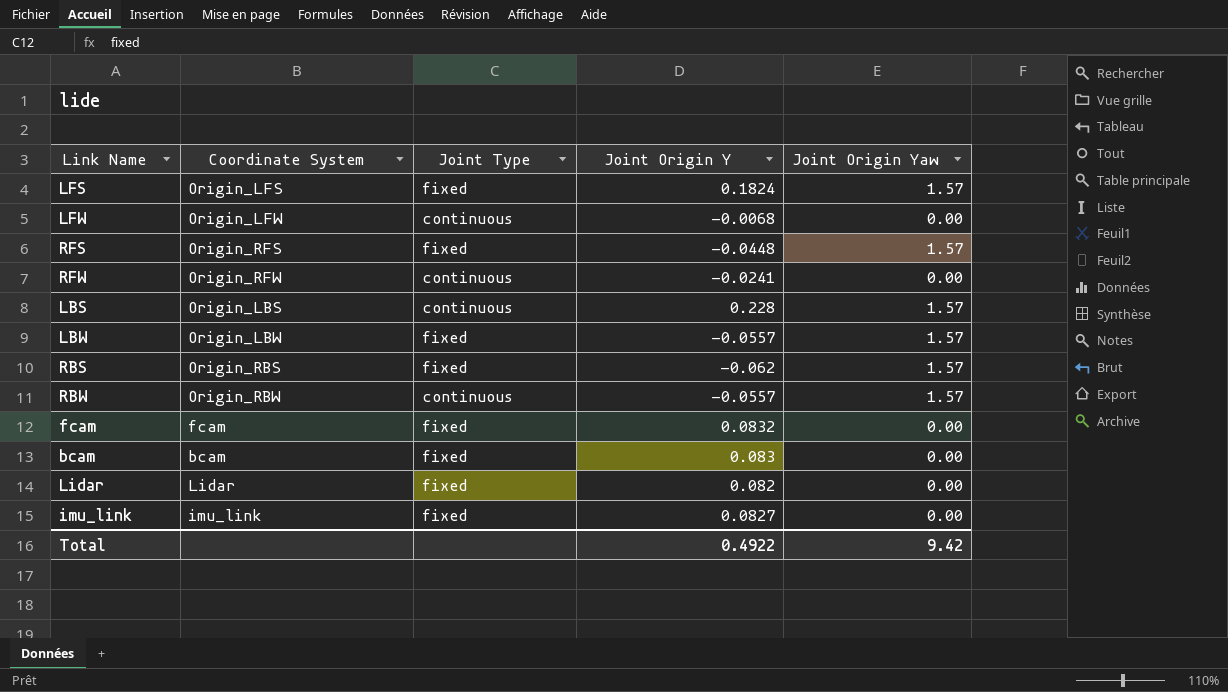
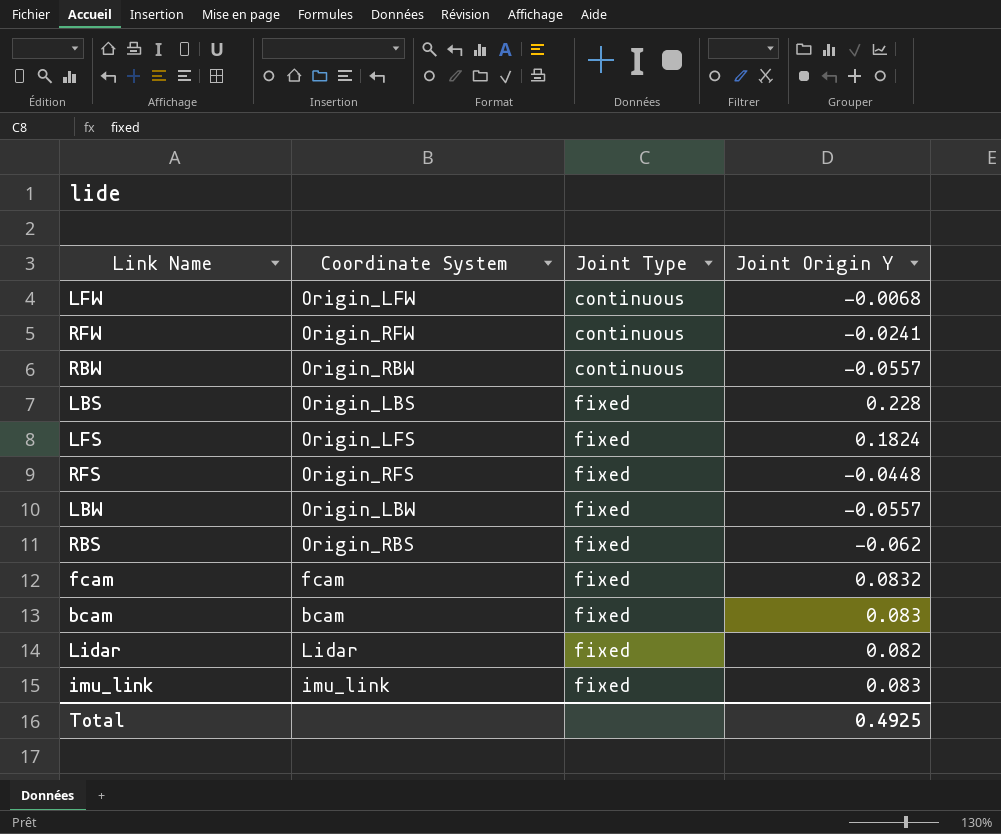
row order: none -> Joint Type ascending
column Joint Origin Yaw | position: 5 -> none
LBS | Joint Type: continuous -> fixed
imu_link | Joint Origin Y: 0.0827 -> 0.083
Total | Joint Origin Y: 0.4922 -> 0.4925

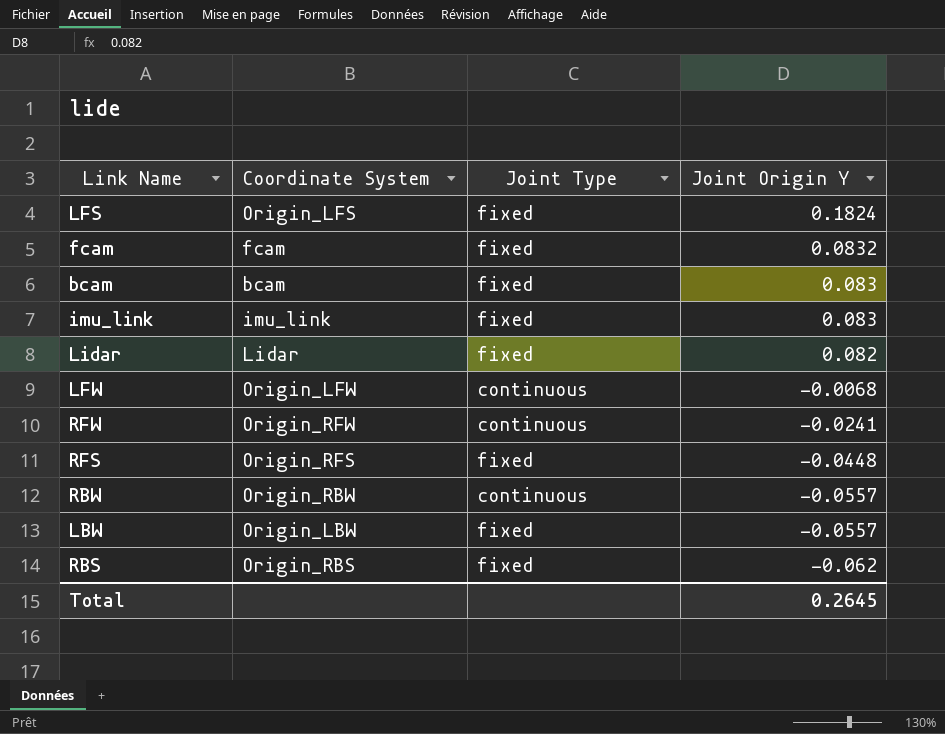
row order: Joint Type ascending -> Joint Origin Y descending
row LBS: Origin_LBS | fixed | 0.228 -> none
Total | Joint Origin Y: 0.4925 -> 0.2645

● **What the exercise asks**:
All the material shown above is to be copied exactly, with no pictures carried over.

● **Answer to the problem**:
row order: none -> Joint Type ascending
column Joint Origin Yaw | position: 5 -> none
LBS | Joint Type: continuous -> fixed
imu_link | Joint Origin Y: 0.0827 -> 0.083
Total | Joint Origin Y: 0.4922 -> 0.4925

row order: Joint Type ascending -> Joint Origin Y descending
row LBS: Origin_LBS | fixed | 0.228 -> none
Total | Joint Origin Y: 0.4925 -> 0.2645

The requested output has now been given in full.